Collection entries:

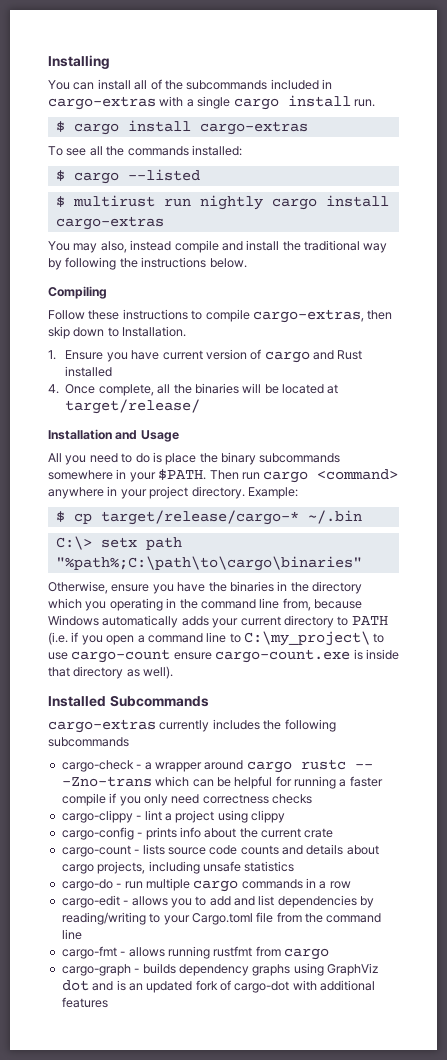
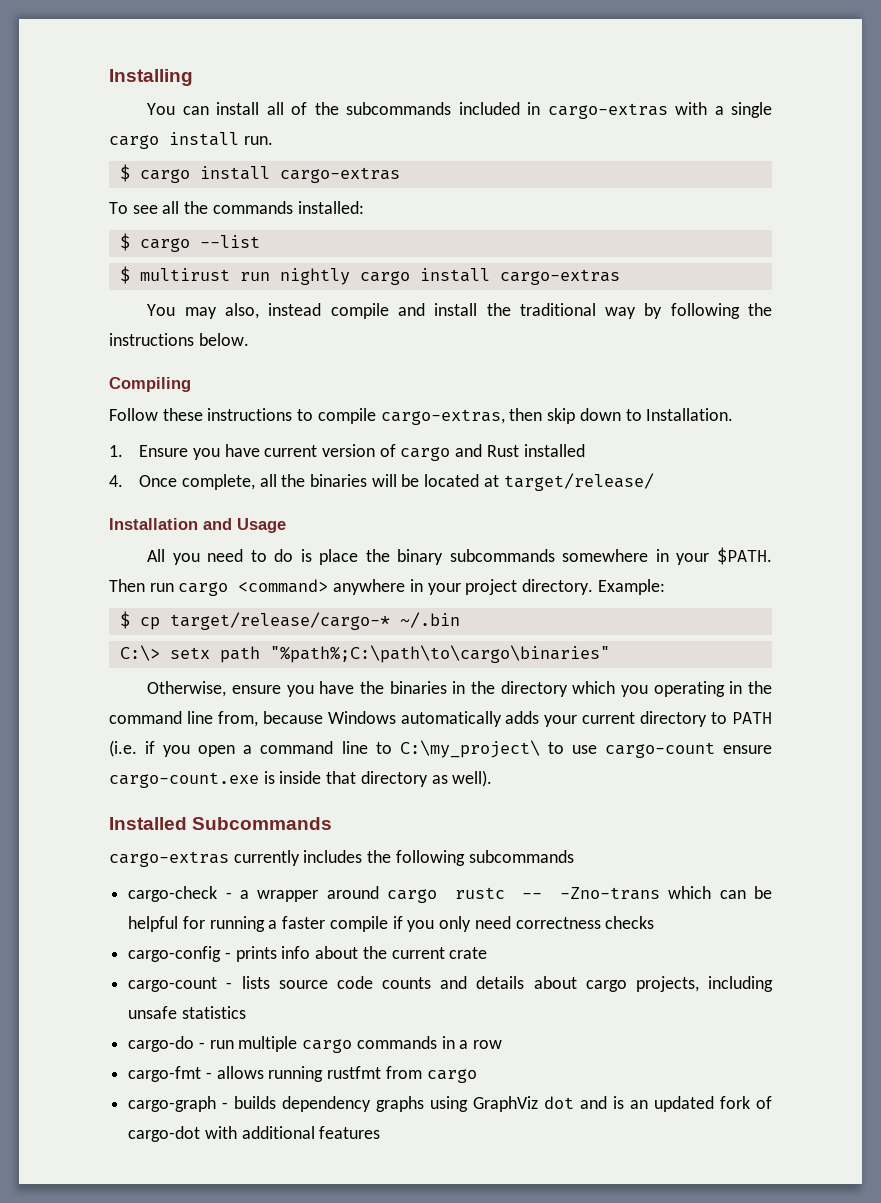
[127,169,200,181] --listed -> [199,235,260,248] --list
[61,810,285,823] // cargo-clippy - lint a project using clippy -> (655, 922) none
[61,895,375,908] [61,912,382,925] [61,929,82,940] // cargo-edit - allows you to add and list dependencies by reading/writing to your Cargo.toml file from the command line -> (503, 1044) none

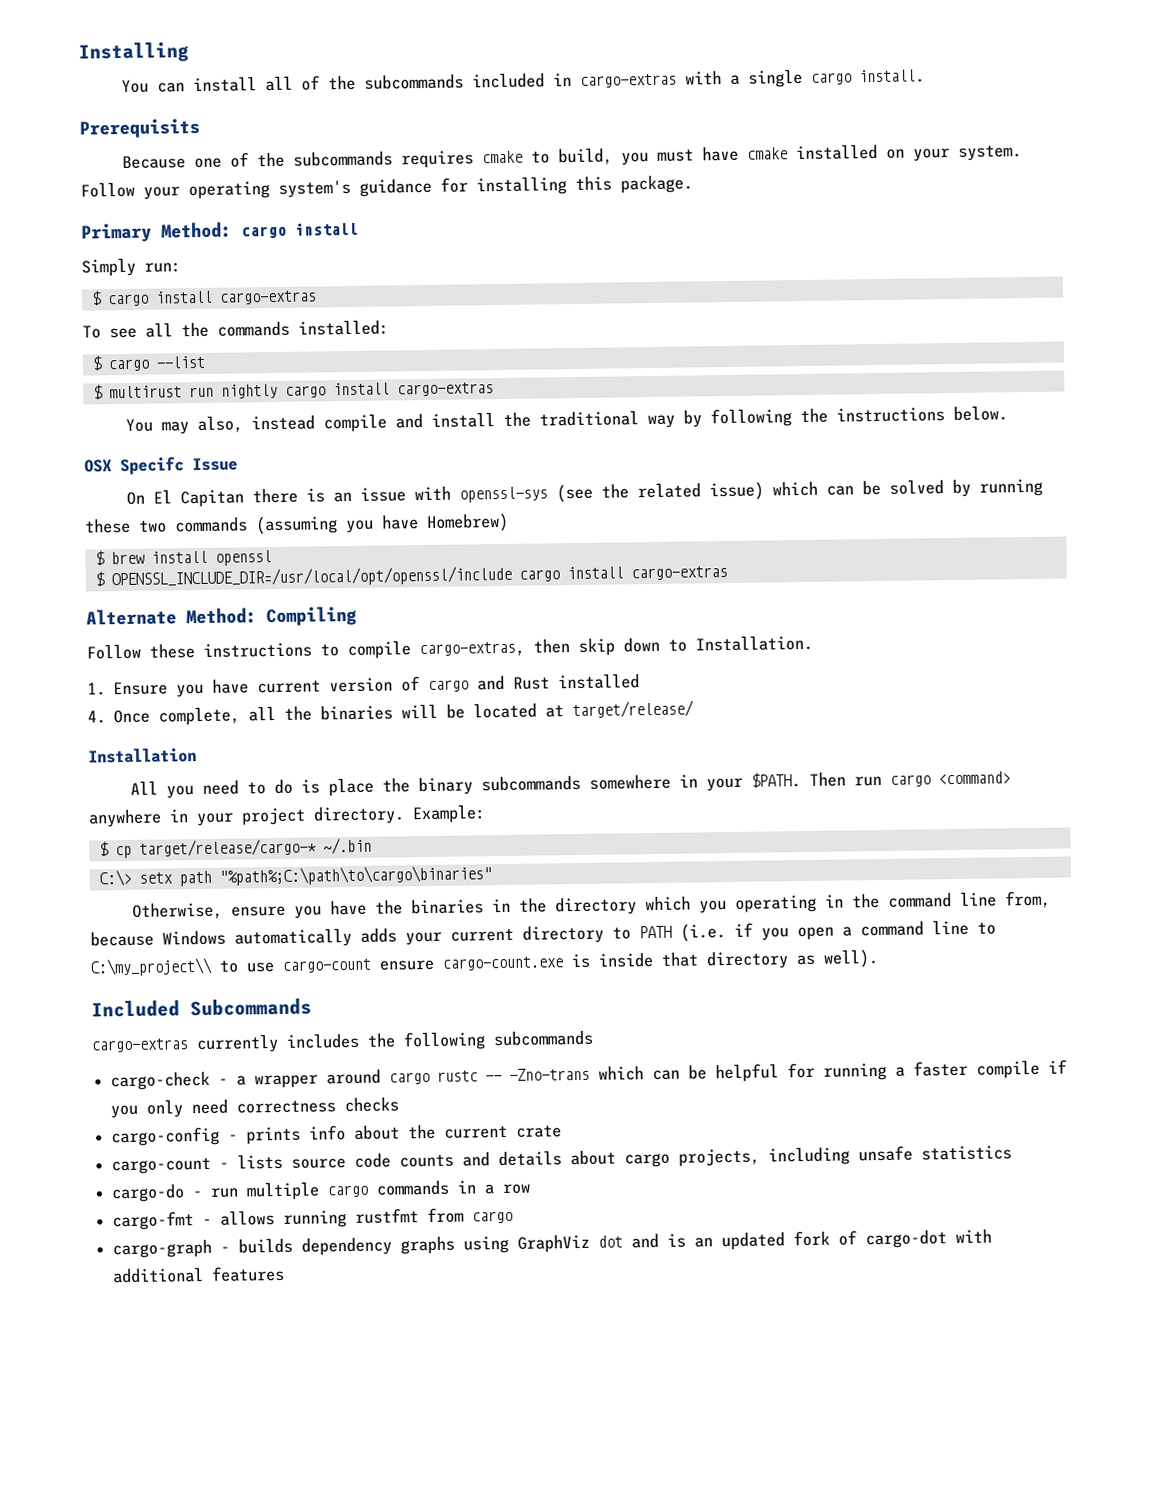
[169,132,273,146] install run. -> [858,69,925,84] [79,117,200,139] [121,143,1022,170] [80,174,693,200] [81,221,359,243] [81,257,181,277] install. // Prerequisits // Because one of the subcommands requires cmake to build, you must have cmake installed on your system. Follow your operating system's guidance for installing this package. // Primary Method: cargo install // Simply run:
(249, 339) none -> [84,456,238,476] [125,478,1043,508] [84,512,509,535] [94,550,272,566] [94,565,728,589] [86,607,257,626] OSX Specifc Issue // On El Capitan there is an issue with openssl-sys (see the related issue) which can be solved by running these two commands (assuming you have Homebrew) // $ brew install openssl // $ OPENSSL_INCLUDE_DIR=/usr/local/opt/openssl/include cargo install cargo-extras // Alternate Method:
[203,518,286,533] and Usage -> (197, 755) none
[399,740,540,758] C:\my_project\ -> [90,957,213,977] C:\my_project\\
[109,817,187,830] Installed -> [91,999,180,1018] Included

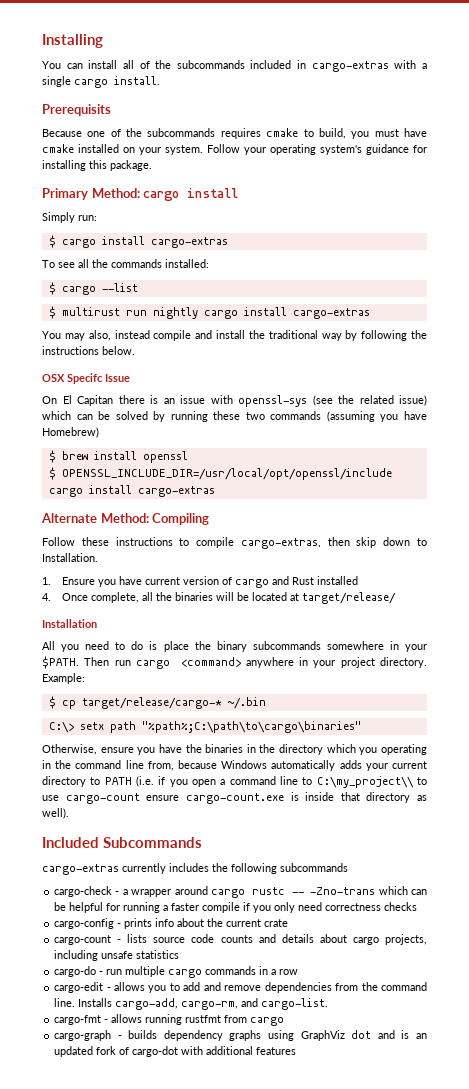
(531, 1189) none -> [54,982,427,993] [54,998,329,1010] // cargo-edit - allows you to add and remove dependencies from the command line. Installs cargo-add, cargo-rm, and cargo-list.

...

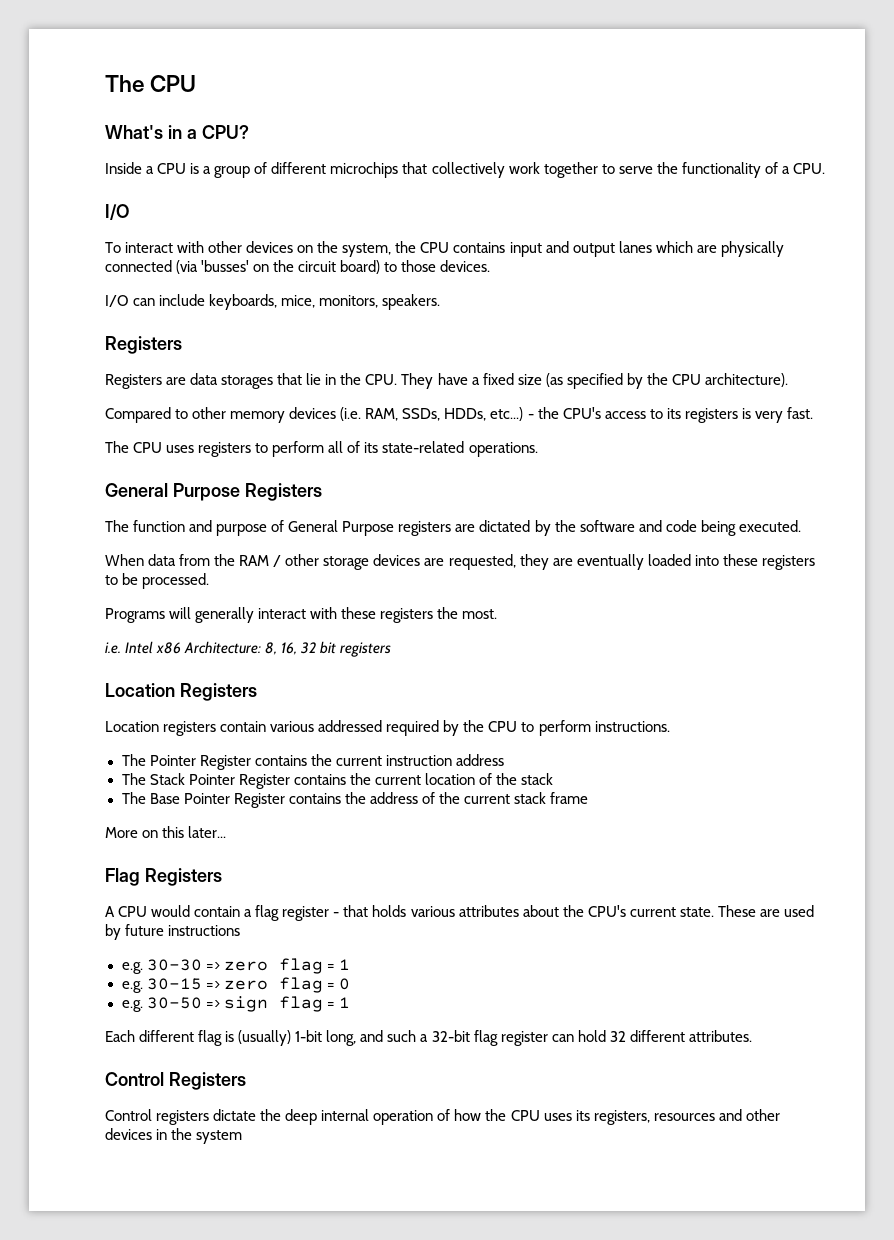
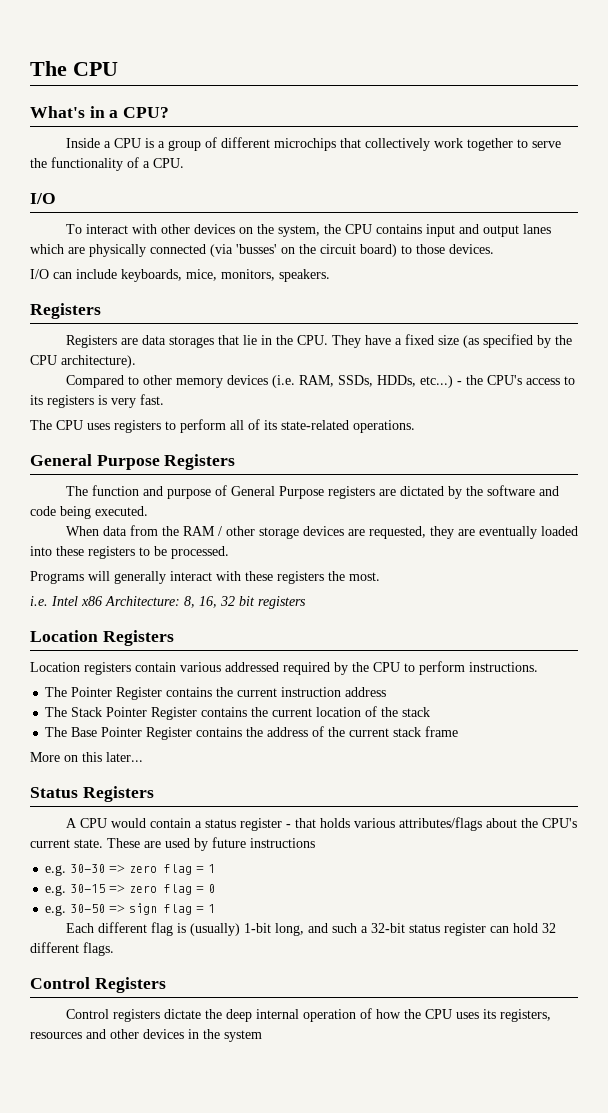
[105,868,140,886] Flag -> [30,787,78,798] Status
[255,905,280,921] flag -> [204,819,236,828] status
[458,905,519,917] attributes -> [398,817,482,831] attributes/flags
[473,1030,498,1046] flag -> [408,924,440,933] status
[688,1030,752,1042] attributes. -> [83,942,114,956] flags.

DESCRIPTION OF THE TASK:
When the word "allows" occurs in a line above, list that line.

EXERCISE SOLUTION:
[61,895,375,908] [61,912,382,925] [61,929,82,940] // cargo-edit - allows you to add and list dependencies by reading/writing to your Cargo.toml file from the command line -> (503, 1044) none
(531, 1189) none -> [54,982,427,993] [54,998,329,1010] // cargo-edit - allows you to add and remove dependencies from the command line. Installs cargo-add, cargo-rm, and cargo-list.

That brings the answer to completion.